AIM OF THE TASK ->
Go through the entries below and retype them exactly, omitting each picture.
- - - -
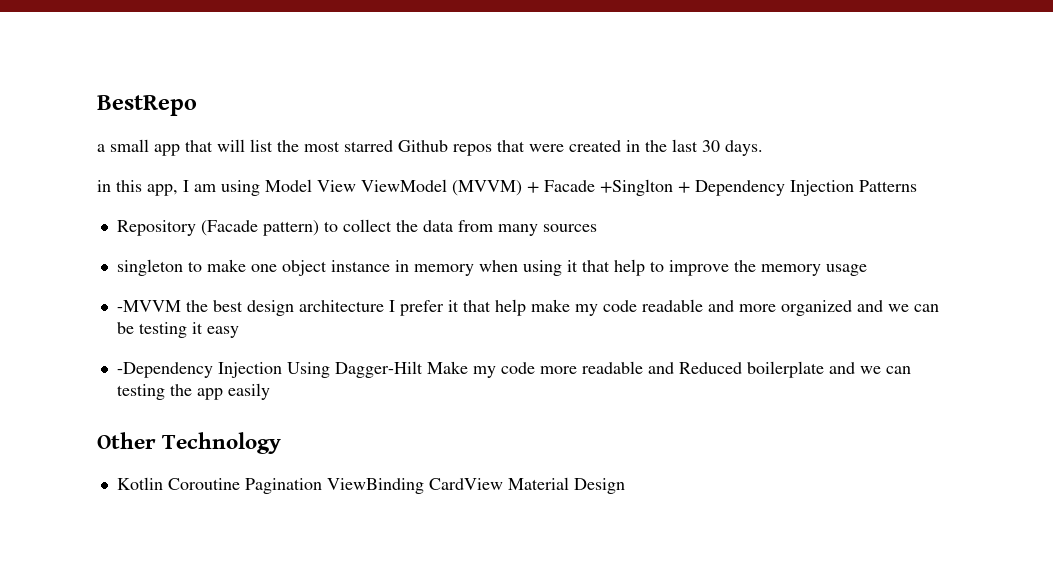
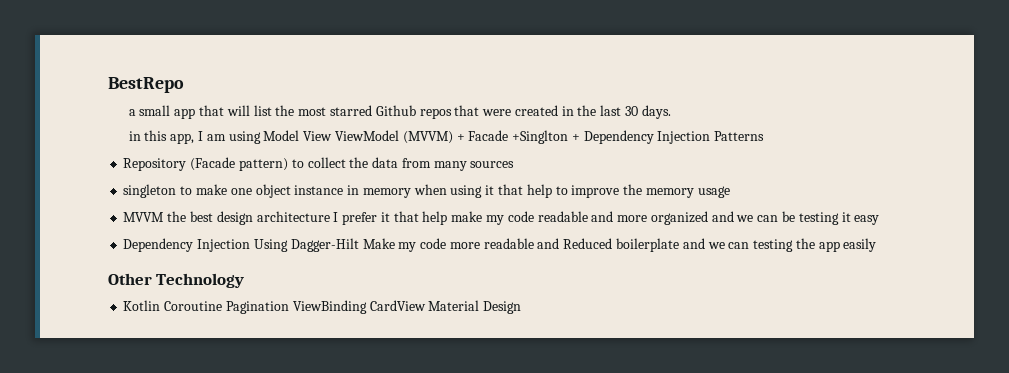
[116,300,181,312] -MVVM -> [123,212,165,222] MVVM
[116,362,213,378] -Dependency -> [123,238,194,252] Dependency

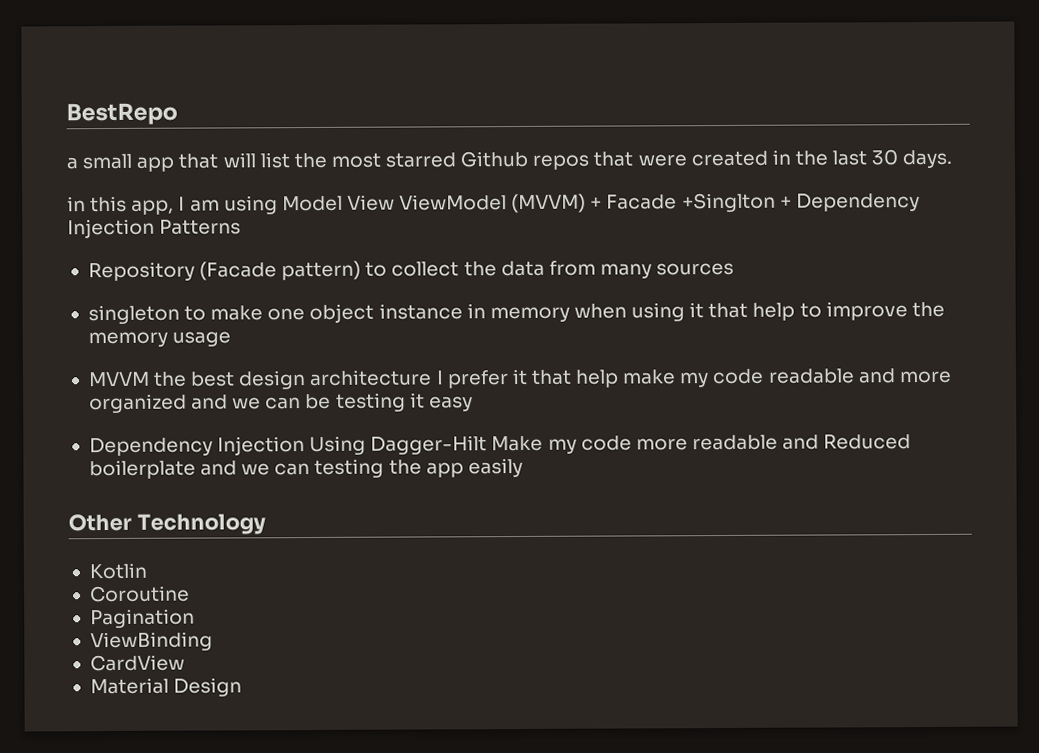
(161, 305) none -> (147, 571) //
(223, 306) none -> (190, 594) //
(289, 307) none -> (195, 618) //
(367, 307) none -> (213, 641) //
(426, 305) none -> (185, 663) //

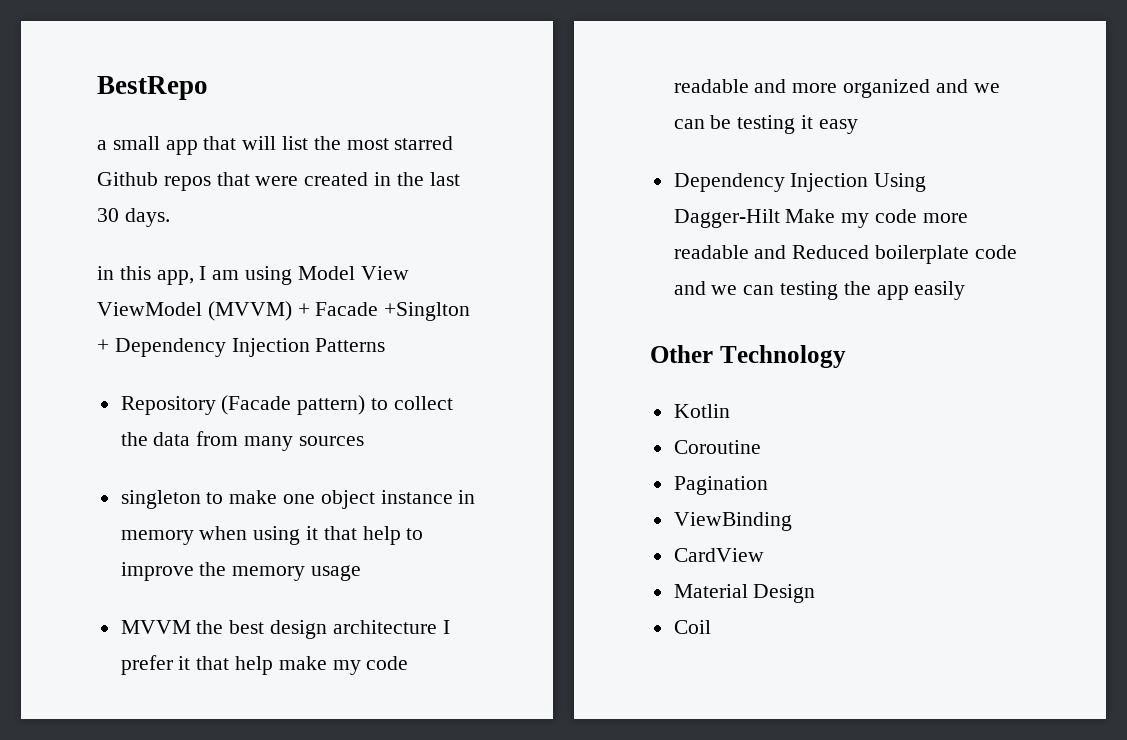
(196, 469) none -> [974,245,1017,259] code
(243, 687) none -> [673,620,711,634] // Coil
- - - -
ANSWER SECTION ->
[116,300,181,312] -MVVM -> [123,212,165,222] MVVM
[116,362,213,378] -Dependency -> [123,238,194,252] Dependency

(161, 305) none -> (147, 571) //
(223, 306) none -> (190, 594) //
(289, 307) none -> (195, 618) //
(367, 307) none -> (213, 641) //
(426, 305) none -> (185, 663) //

(196, 469) none -> [974,245,1017,259] code
(243, 687) none -> [673,620,711,634] // Coil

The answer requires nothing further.